I will never forget walking into the house one day while you were playing "Maybe I'm Amazed" - guitar solo included. I was so amazed [and jealous] I had to go figure it out myself.
I will always remember your beautiful smile with that little twist of "I'm up to something" mixed in. Miss you little bro. Rest in peace.
July 28, 2015
July 28, 2015
Amy and I became friends in 4th grade, and were inseparable. I spent thousands of hours at 60 Bayview. I will never forget the sweet boy who played quietly in his room, was never a pest, and loved being with us. I will always have those images in my heart and mind. Jed I send heartfelt condolences to your family, and hope that you have found peace.
July 28, 2015
July 28, 2015
Jed, your headstone is finally there in the cemetery just where you had planned it. I never thought I would live to see it there beside Mom's. Peter and I planted some ferns and yellow daisies there last weekend. Maggie and Matt chose the epitaph, and it is certainly true. We miss you so very much. I'll come visit soon.
July 18, 2015
July 18, 2015
I hadn't seen Jed since I was in high school, but I knew him as a funny, sweet, slightly wild kid who his brother and sister adored. We hung out at the Bayview Avenue house a lot. Jed was usually there, always cool and always funny.

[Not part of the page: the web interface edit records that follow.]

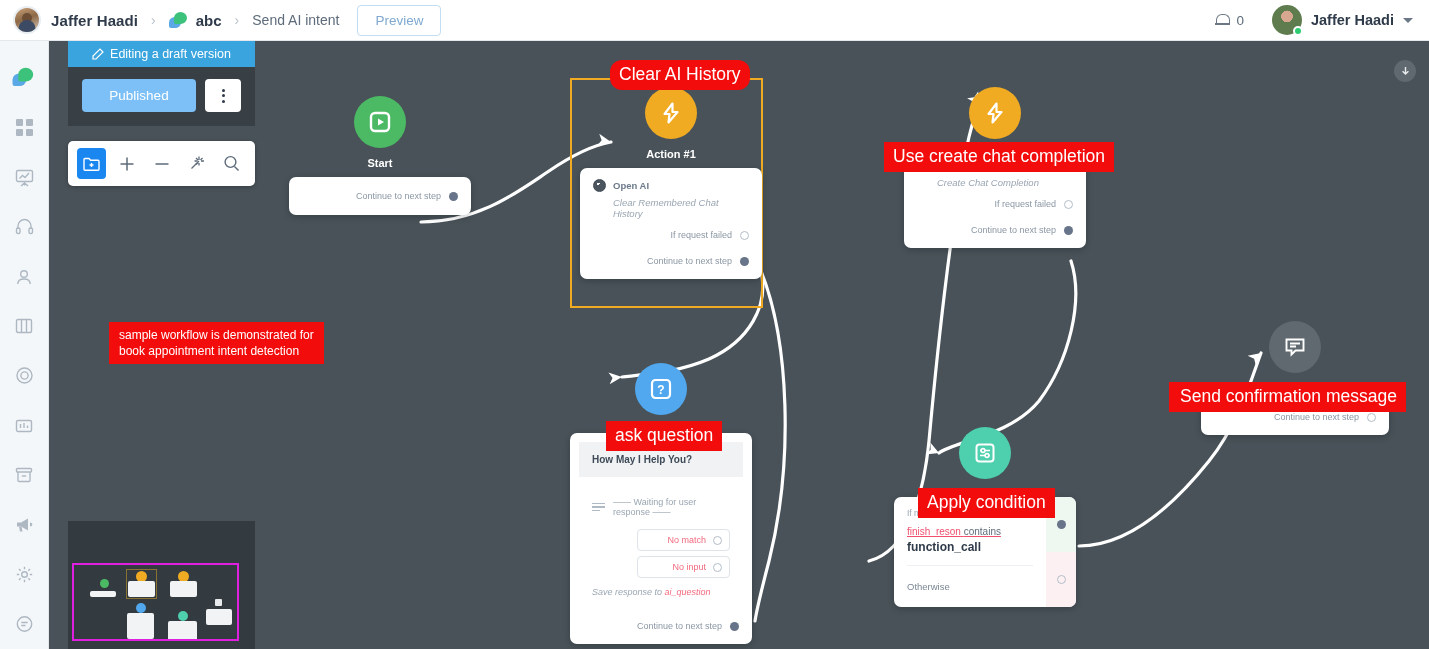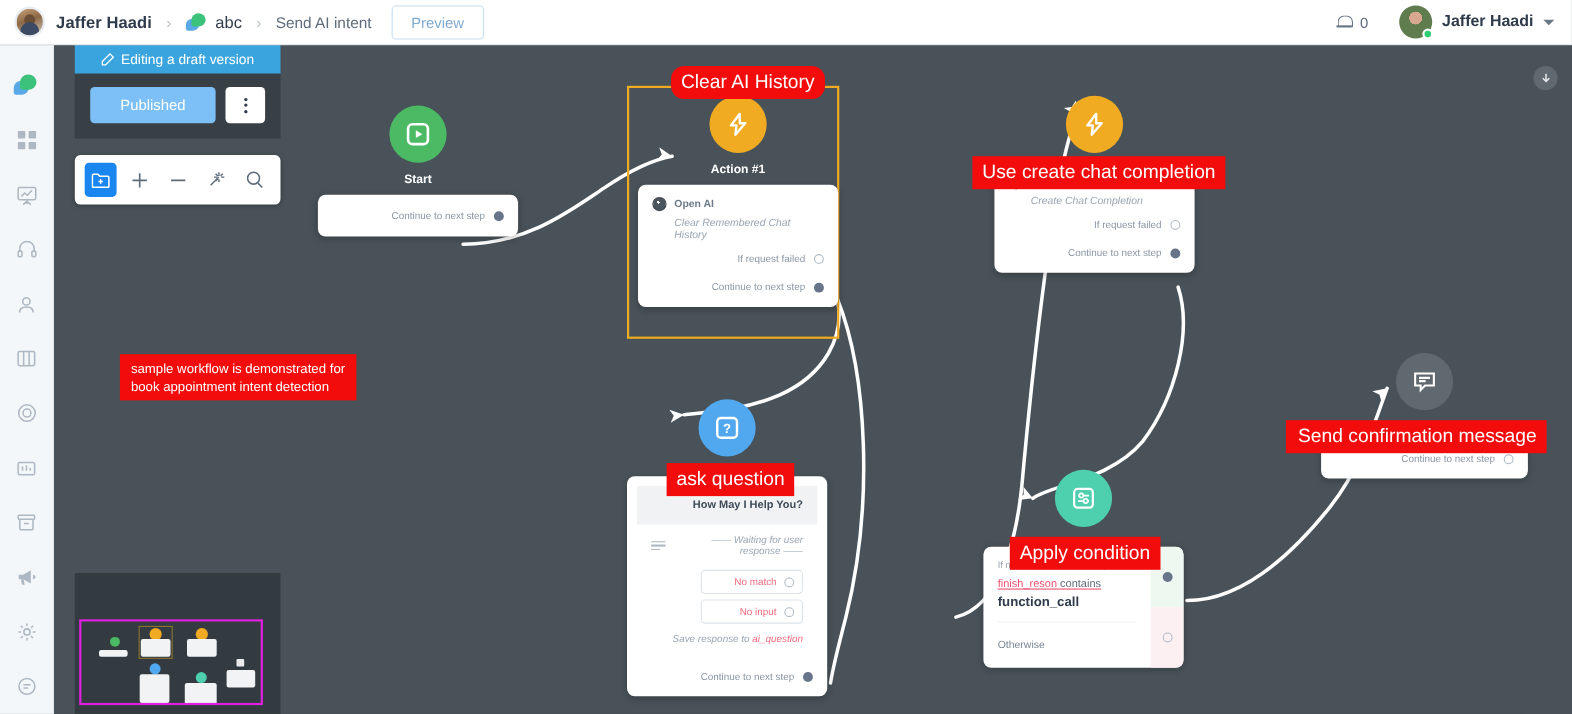"abc" .crumb-chat { font-weight: 400 -> 700 }
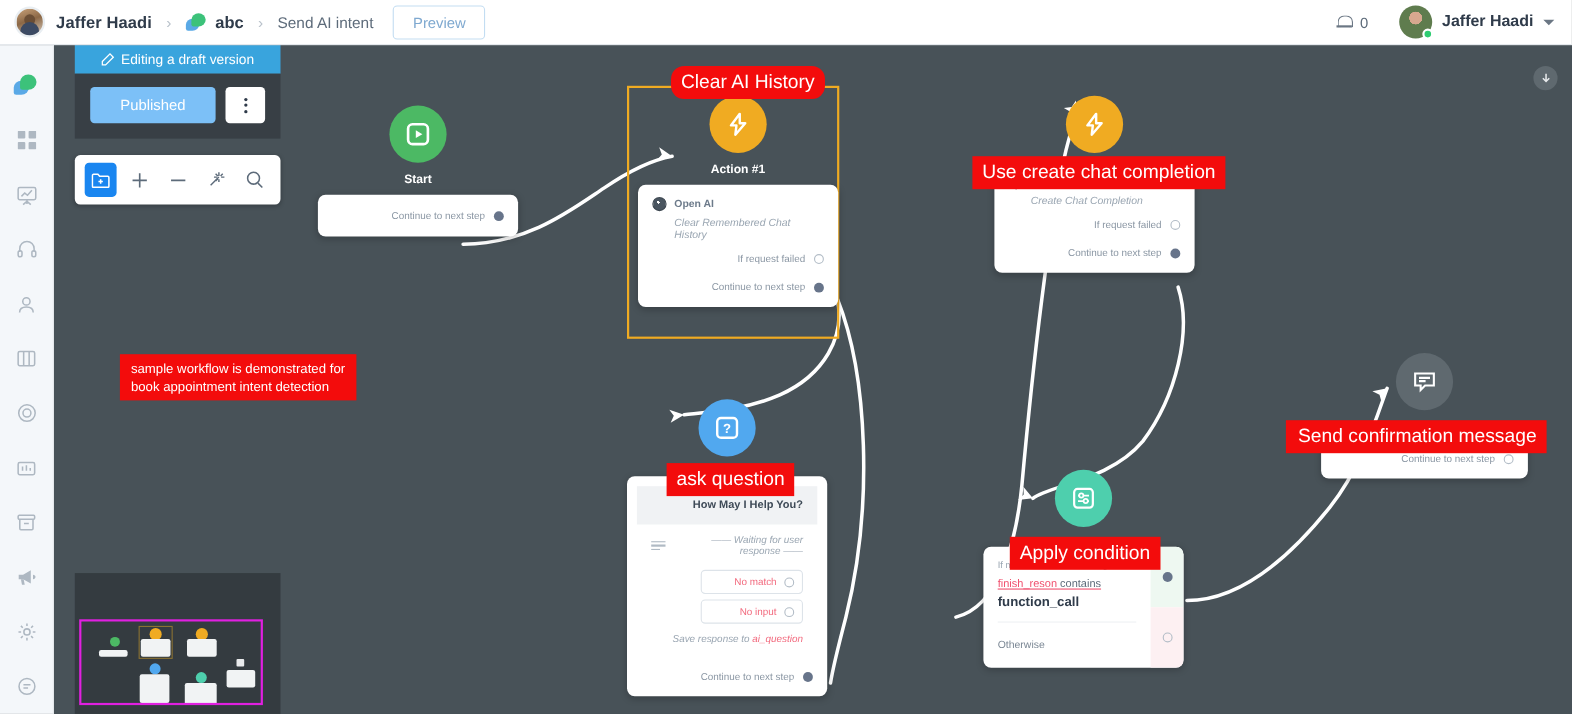"How May I Help You?" div.card { text-align: right -> none }
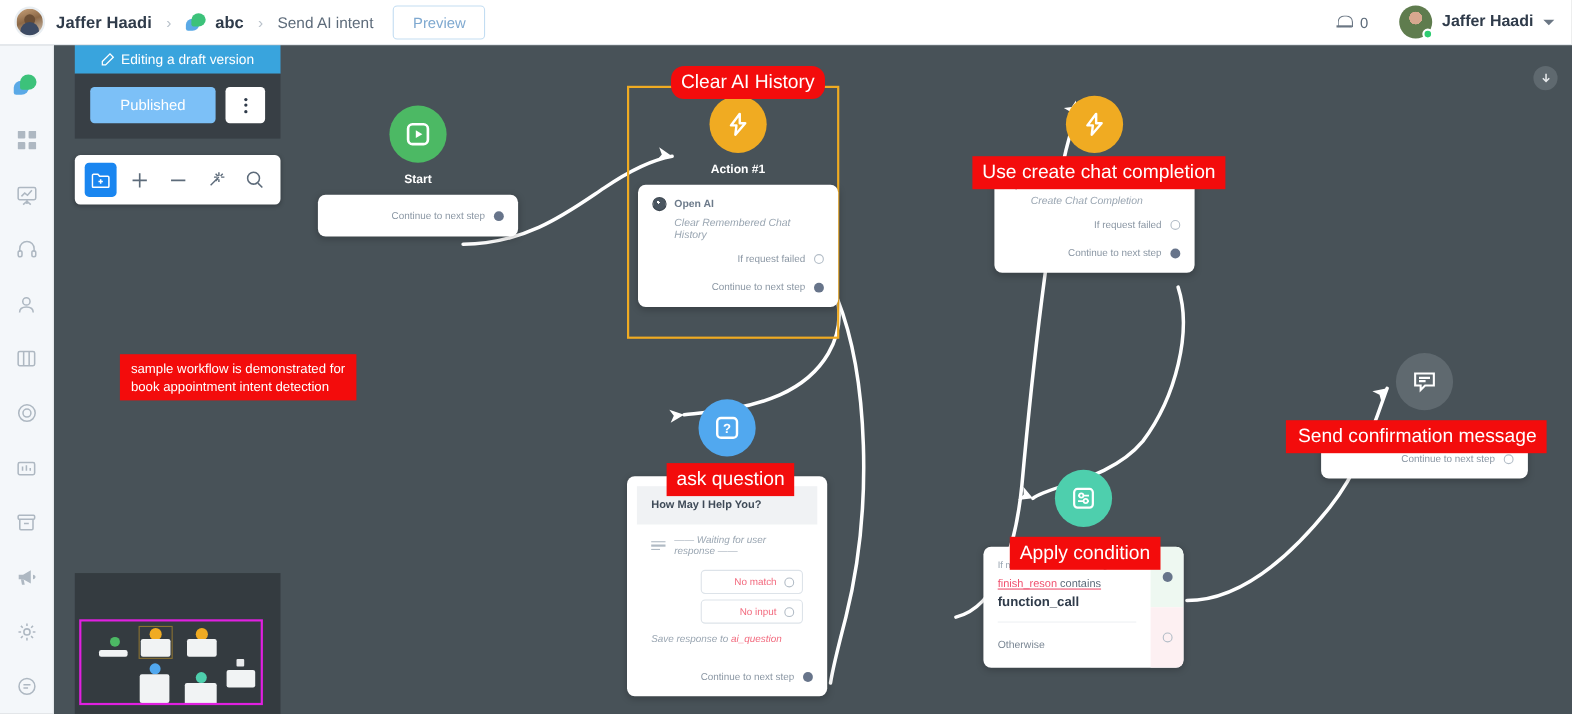"—— Waiting for user response" .aq-wait { font-style: italic -> none; padding: 9px 13px 7px -> 20px 13px 7px }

Gone too soon.
July 18, 2015
July 18, 2015
This is a lovely way to remember Jed. I can close my eyes and clearly see the moment I met him. It was at a high school party and I was the new girl in town. It was awkward not knowing anyone and from that moment, I didn't feel alone anymore. He was a significant part of my life at that time and I believe, helped shape my path. I would sit for hours in the living room on Bayview while he composed and practiced piano. DD liked me as his girlfriend because he played so often in my company. He was so incrediby talented. When I came across the old cassette tapes, I had them digitized. I somehow knew they would be meaningful to others. I contacted him to give him a copy. We met at a restaurant and sat in the parking lot for hours listening to the tracks, reliving old times and talking about the inspirations for his songs. It was like time stood still; we were 18 years old again. I am so grateful we reconnected after all those years. Now when I close my eyes, I can still see our youthful, shiny, hopeful selves. Thank you Jed for having such a strong impact on me. I am richer for having had you in my life. Forever missed.
July 17, 2015
July 17, 2015
The masons are putting in your headstone at the cemetery today, Jed--right next to Mommy where you wanted to be (but not nearly so soon). It's still so hard to accept you are gone. I love you so.
July 13, 2015
July 13, 2015
God bless you, little brother; I miss you so much. Not a day has passed since you left us that I have not grieved for you and felt the emptiness left by the loss of your warmth, love, good humour and good will. I have a lifetime of love left over for you and wish I could share it with you every day.
July 11, 2015
July 11, 2015
I miss Jed a lot. I've been listening to some of his tunes, and I've uploaded them on this site for everyone to hear. He was a multitalented guy, and anyone who knew him would agree with me that he was always fun to be around. He left us too soon, and I will never forget the times we spent together.
July 9, 2015
July 9, 2015
Jed, I think of you every day since you have left us. It isn't easy to accept that you are gone, but please know you live on in our hearts. You were the sweetest little boy in the world, and it was an honor to be your sister. I will always remember your loving spirit--your kind heart. Say "hi" to Mommy for me.